▶ [Task description]: Could you reproduce, word for word, everything below from the line containing "дейности, по които" down to the line containing "background: #be185d ->", with both of those lines included and no others?

▶ [Records to process]:
┄┄┄┄┄┄┄┄┄┄
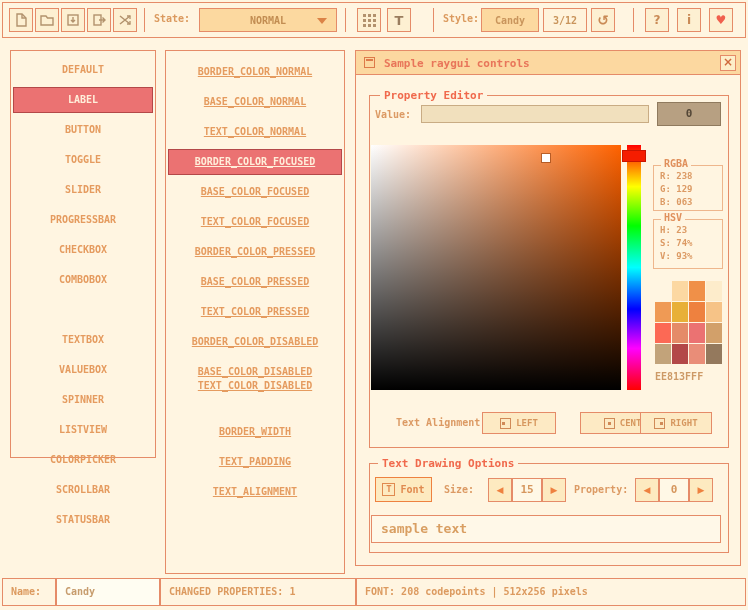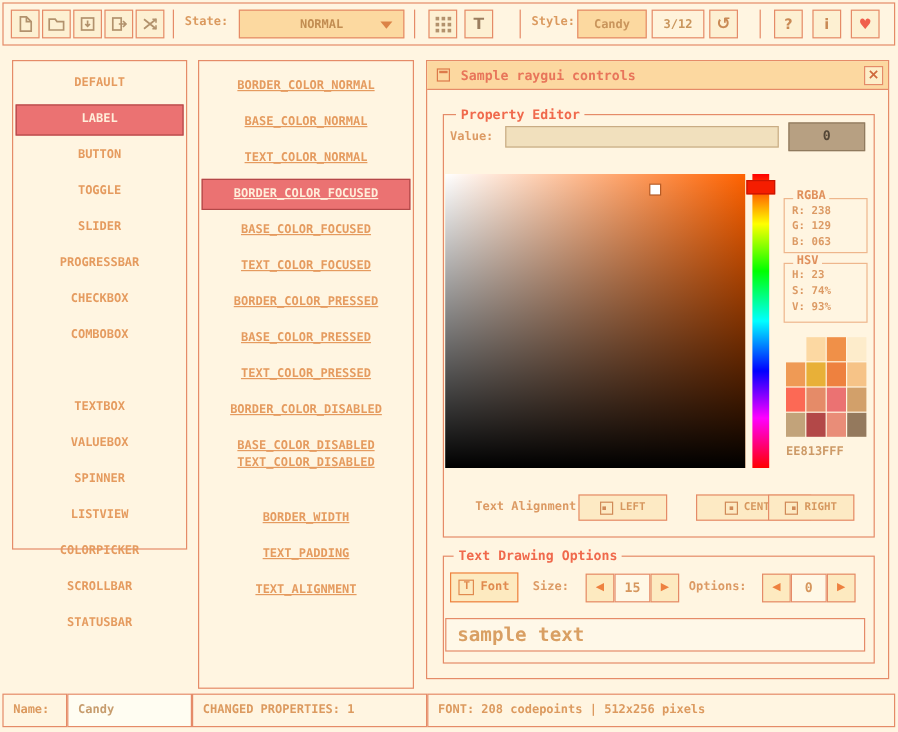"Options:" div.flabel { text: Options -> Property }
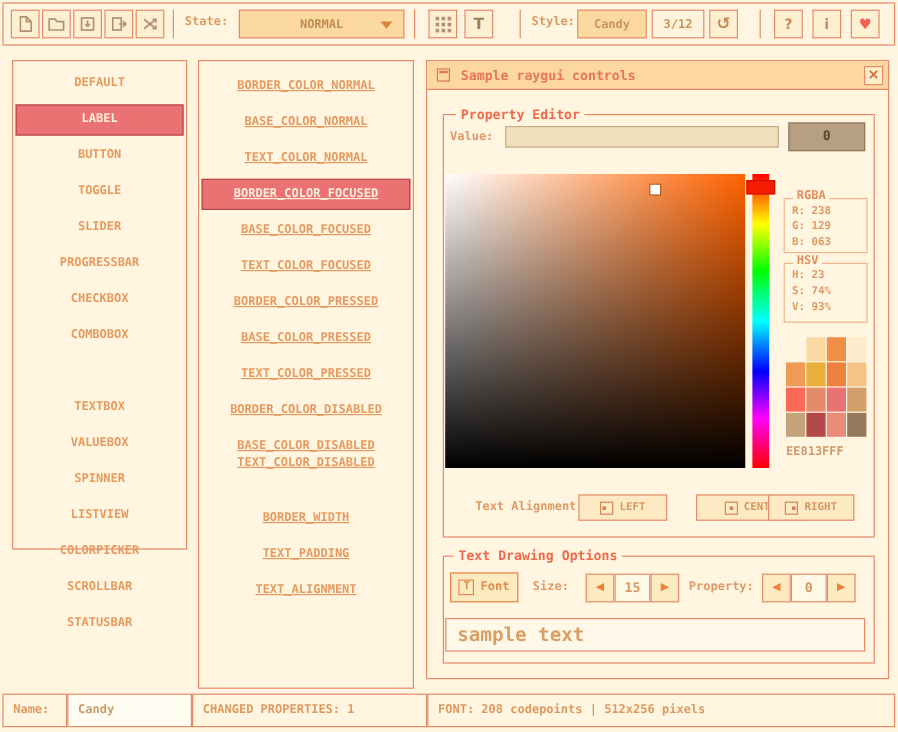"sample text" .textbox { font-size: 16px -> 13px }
┄┄┄┄┄┄┄┄┄┄
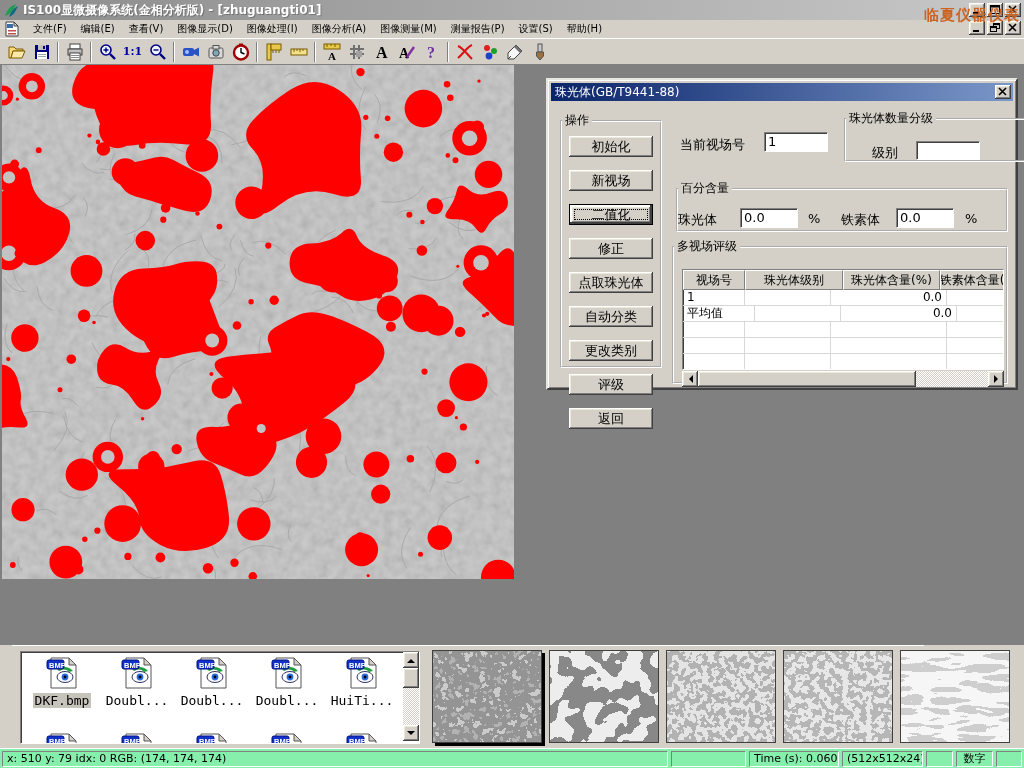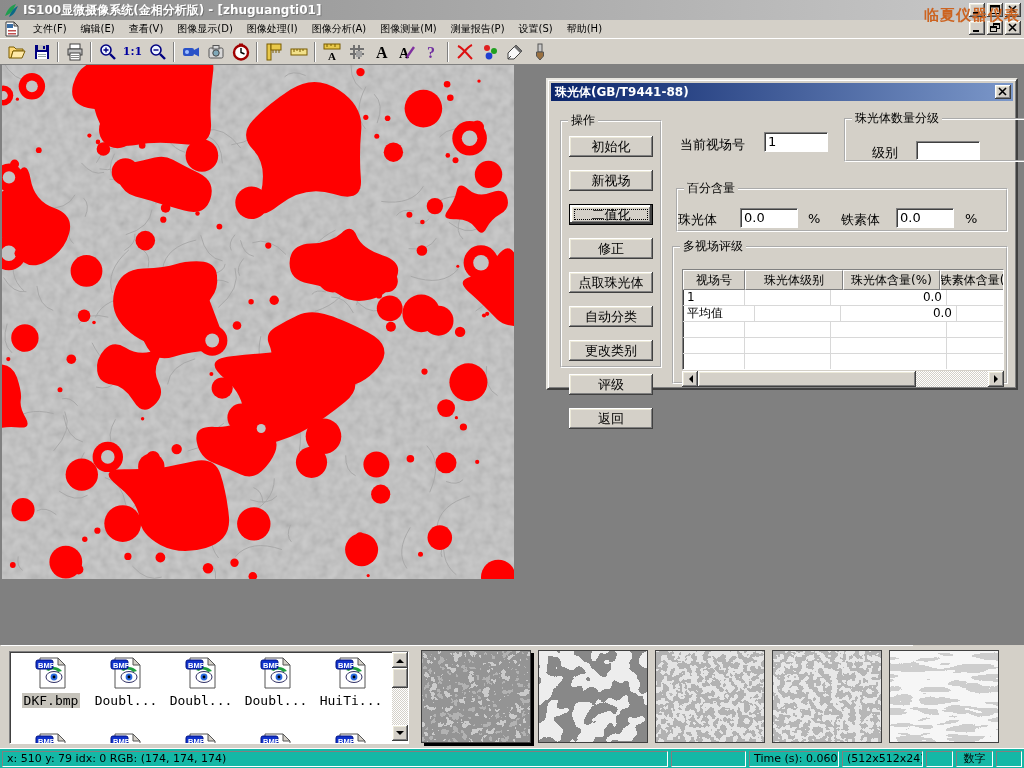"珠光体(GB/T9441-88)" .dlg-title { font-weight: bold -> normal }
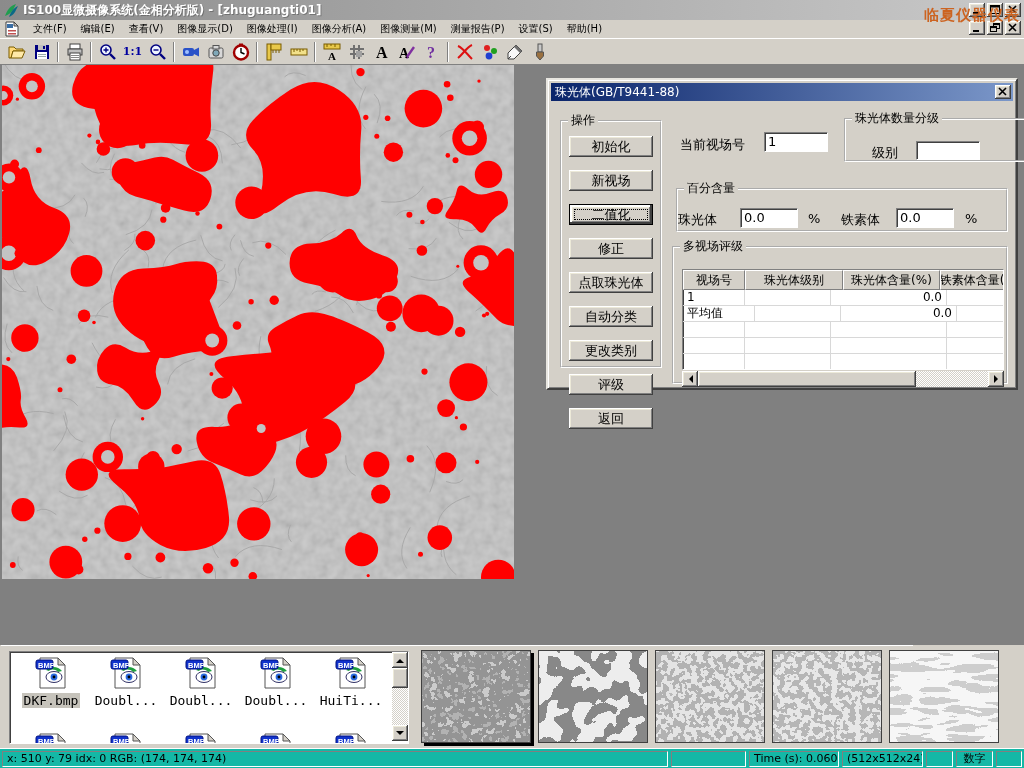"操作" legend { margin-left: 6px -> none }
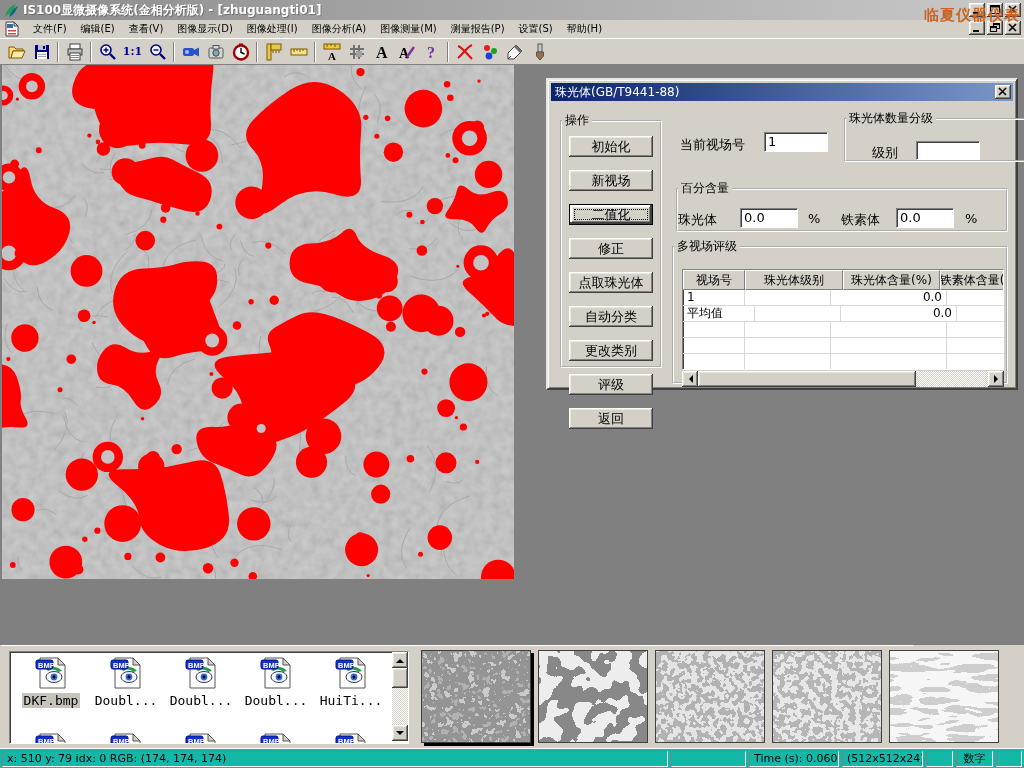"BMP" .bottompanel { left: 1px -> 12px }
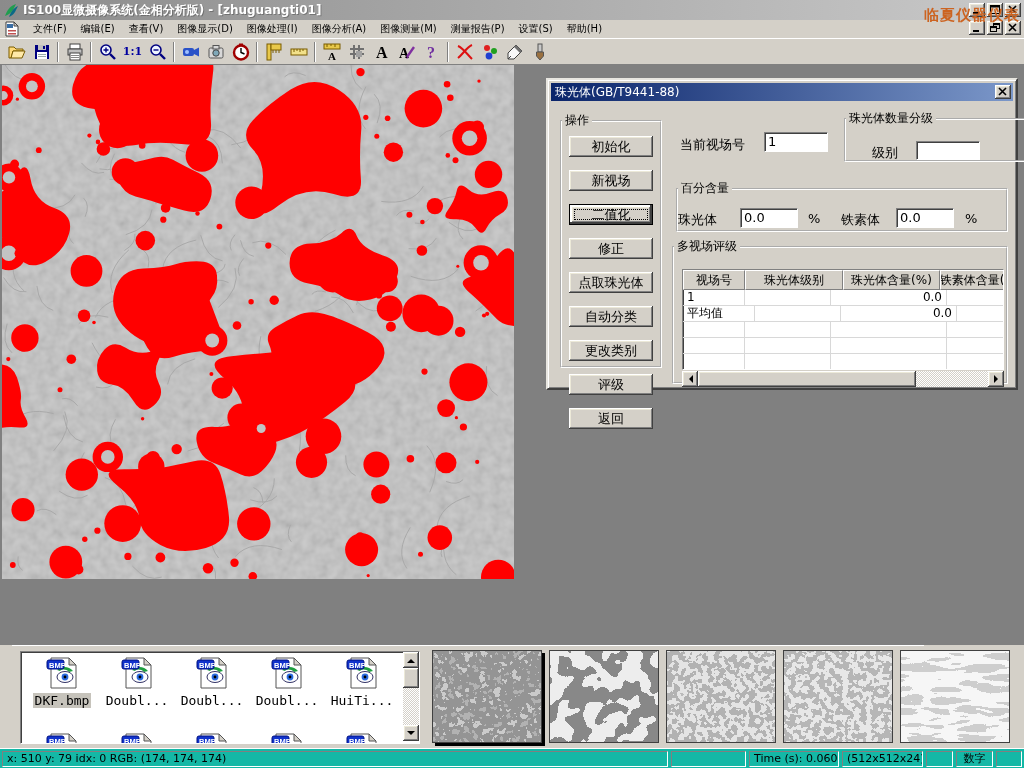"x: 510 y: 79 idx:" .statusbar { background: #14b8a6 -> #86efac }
┄┄┄┄┄┄┄┄┄┄
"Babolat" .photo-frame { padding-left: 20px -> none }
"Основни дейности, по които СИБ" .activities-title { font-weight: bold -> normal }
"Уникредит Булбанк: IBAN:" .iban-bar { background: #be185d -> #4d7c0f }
┄┄┄┄┄┄┄┄┄┄
▶ [Completed exercise]:
"Основни дейности, по които СИБ" .activities-title { font-weight: bold -> normal }
"Уникредит Булбанк: IBAN:" .iban-bar { background: #be185d -> #4d7c0f }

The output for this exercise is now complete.